Since 1945, at least 70 doctors around the world have been prosecuted for participating in torture. But not Bush’s CIA torture facilitators. Not by this president. Asked to comment on the Red Cross report, a spokesman for CIA director Leon Panetta replied that Panetta “has stated repeatedly that no one who took actions based on legal guidance from the Department of Justice at the time should be investigated, let alone punished.” (There’s the lawyer connection.)

Which is similar to what Obama said about the torturers: “At the CIA, you’ve got extraordinarily talented people who are working very hard to keep Americans safe. I don’t want them to suddenly feel like they’ve got to spend all their time looking over their shoulders and lawyering up.” Don’t you just hate being micromanaged when you’re torturing people?

Ah, the great shell game of American justice. You can’t prosecute the torturers because their lawyers advised them that torture was OK. You can’t prosecute the lawyers because all they did was theorize–they didn’t torture anyone. You can’t prosecute the president and vice president who ordered the torture because they have “executive privilege” and, anyway, who would put a head of state on trial? What is this, Peru?

What’s the flip side of a victimless crime? A perpless crime?

It’s a neat circle, or would be if it fit, but drink some coffee and let the caffeine do its thing and it soon becomes apparent that it doesn’t come close. The trouble for the Bushies, and now for Obama–they’re his torturers now–is that lawyers are bound by a higher code than following orders.
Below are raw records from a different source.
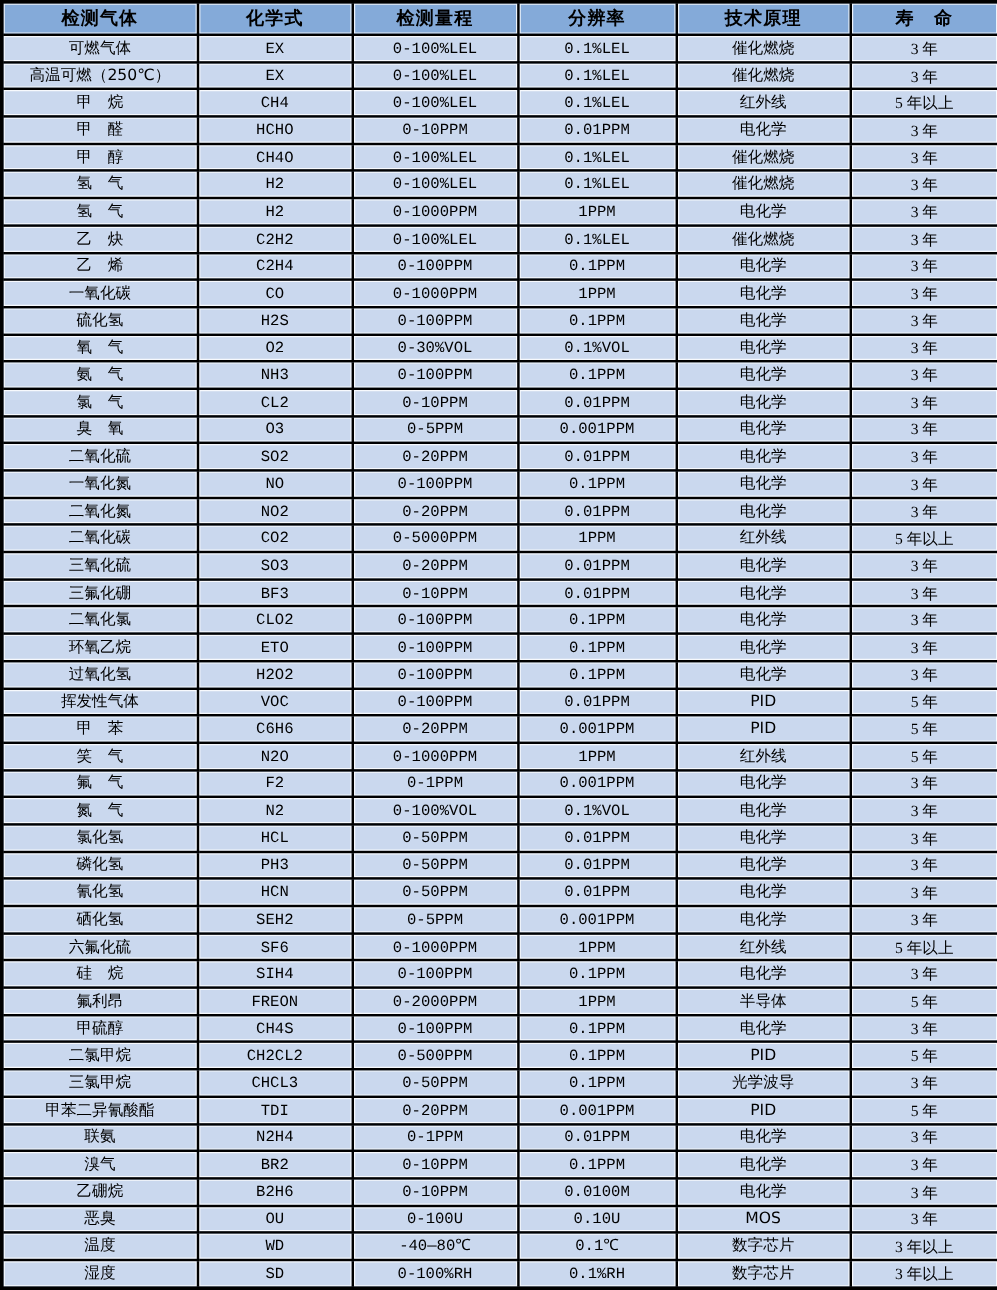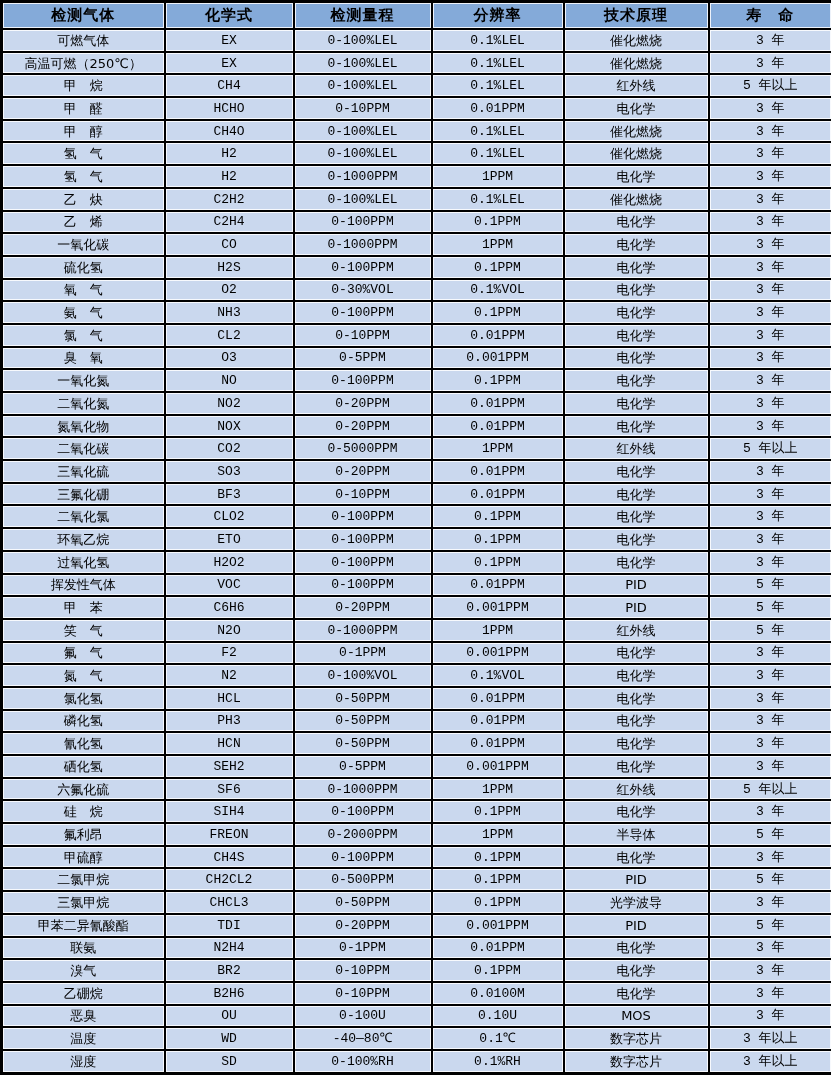--- a/index.html
+++ b/index.html
@@ -54,7 +54,7 @@
     font-size: 13px;
   }
   td.c-life {
-    font-family: Liberation Mono, monospace;
+    font-family: Liberation Serif, serif;
     font-size: 12.5px;
   }
 </style>

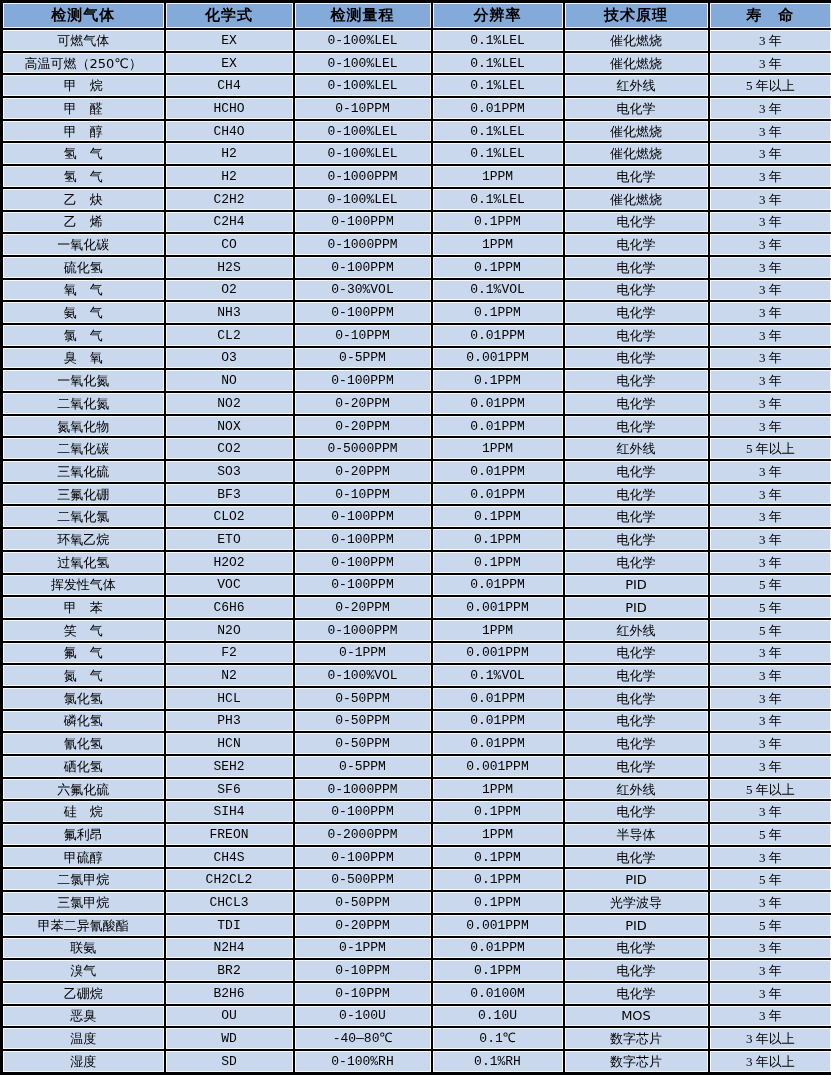--- a/index.html
+++ b/index.html
@@ -204,6 +204,14 @@
           <td class="c-life">3 年</td>
         </tr>
         <tr>
+          <td class="c-name">二氧化硫</td>
+          <td class="c-latin">SO2</td>
+          <td class="c-latin">0-20PPM</td>
+          <td class="c-latin">0.01PPM</td>
+          <td class="c-principle">电化学</td>
+          <td class="c-life">3 年</td>
+        </tr>
+        <tr>
           <td class="c-name">一氧化氮</td>
           <td class="c-latin">NO</td>
           <td class="c-latin">0-100PPM</td>

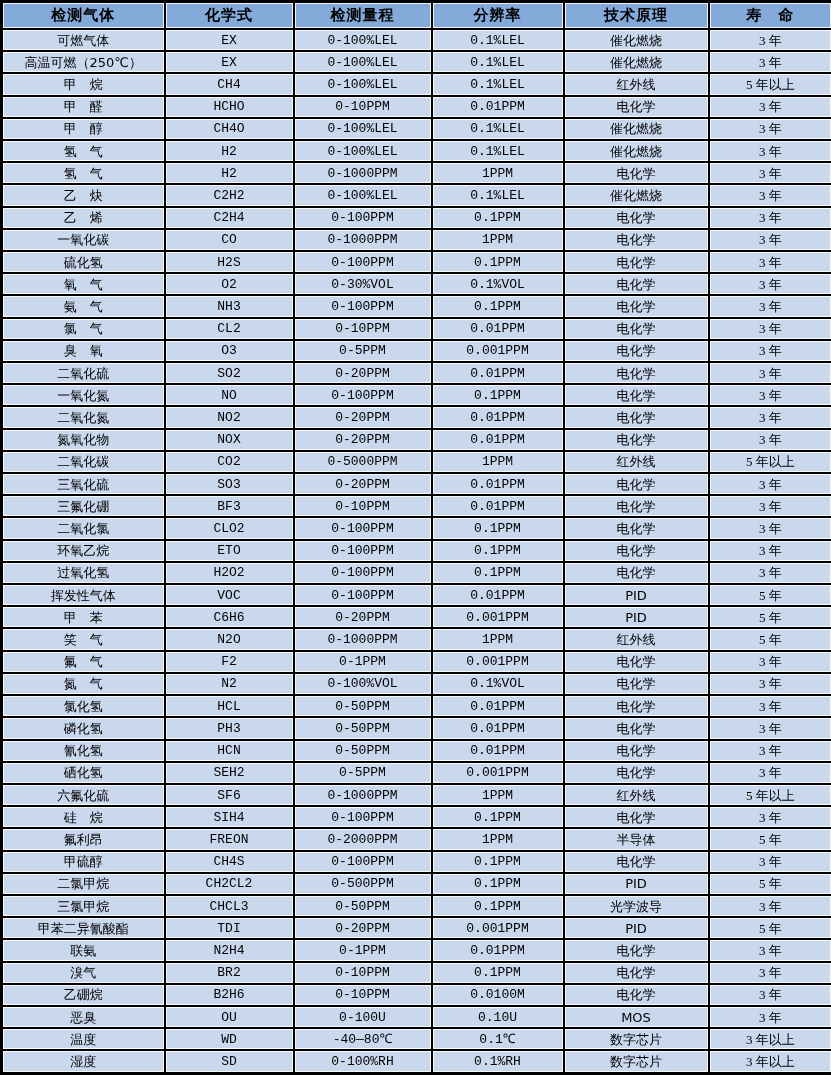--- a/index.html
+++ b/index.html
@@ -228,14 +228,6 @@
           <td class="c-life">3 年</td>
         </tr>
         <tr>
-          <td class="c-name">氮氧化物</td>
-          <td class="c-latin">NOX</td>
-          <td class="c-latin">0-20PPM</td>
-          <td class="c-latin">0.01PPM</td>
-          <td class="c-principle">电化学</td>
-          <td class="c-life">3 年</td>
-        </tr>
-        <tr>
           <td class="c-name">二氧化碳</td>
           <td class="c-latin">CO2</td>
           <td class="c-latin">0-5000PPM</td>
Yoo, Bybee, Addington, Gonzales, Haynes and Feith were asked by the White House to come up with legal cover for what they knew or ought to have known were illegal acts under U.S. law, international law, and treaties including the Geneva Conventions (which were ratified by the U.S. and therefore hold the force of U.S. law). Since they don’t deny what they did–indeed, they continue to justify it–their presumed defense if they wound up on trial in Europe would be that they were just following orders.

However, the decision in the 1948 trials of German attorneys immortalized in the fictionalized film “Judgment at Nuremberg” makes clear that a lawyer’s duty is to the law–not his government. And not just his own country’s law–international law.
The Nuremberg tribunal acknowledged that Nazi Germany was an absolute dictatorship in which everyone answered to Adolf Hitler and could be shot for disobeying.

Nevertheless, the court ruled, “there were [German] restrictions for Hitler under international law.” Despite his total legal authority within Germany, Hitler “could issue orders [that violated] international law.” Obeying a direct order from Hitler, in other words, was illegal if it violated international law. And German lawyers went to prison for doing just that.

The six lawyers about to face charges in Spain didn’t have to worry about Nazi firing squads. They were rank opportunists trying to advance their careers in an Administration that viewed laws as quaint, inconvenient obstacles. Here’s how not scared they are: Feith recently penned an op/ed in The Wall Street Journal daring–double-daring–Obama’s Justice Department to go after him.

“If President Barack Obama and the prosecutors see a crime to be prosecuted, they can act,” Feith wrote.

One can only hope. In the meantime, we’ll always have Spain.